=== INPUT DATA ===
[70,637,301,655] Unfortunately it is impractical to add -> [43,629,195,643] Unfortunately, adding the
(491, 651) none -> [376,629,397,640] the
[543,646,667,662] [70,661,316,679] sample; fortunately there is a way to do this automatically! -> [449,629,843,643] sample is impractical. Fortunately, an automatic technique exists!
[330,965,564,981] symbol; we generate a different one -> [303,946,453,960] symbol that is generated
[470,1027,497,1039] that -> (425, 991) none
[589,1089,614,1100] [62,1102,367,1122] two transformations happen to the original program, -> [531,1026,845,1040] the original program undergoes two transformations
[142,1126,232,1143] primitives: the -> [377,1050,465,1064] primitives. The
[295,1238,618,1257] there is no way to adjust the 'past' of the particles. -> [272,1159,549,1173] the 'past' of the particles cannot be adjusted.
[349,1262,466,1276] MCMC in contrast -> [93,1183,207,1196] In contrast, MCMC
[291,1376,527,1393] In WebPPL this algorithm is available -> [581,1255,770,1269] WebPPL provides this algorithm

=== WHAT YOU WILL DO ===
Copy every line of the data above in which the string "this" appears.

=== ANSWER TO THE EXERCISE ===
[543,646,667,662] [70,661,316,679] sample; fortunately there is a way to do this automatically! -> [449,629,843,643] sample is impractical. Fortunately, an automatic technique exists!
[291,1376,527,1393] In WebPPL this algorithm is available -> [581,1255,770,1269] WebPPL provides this algorithm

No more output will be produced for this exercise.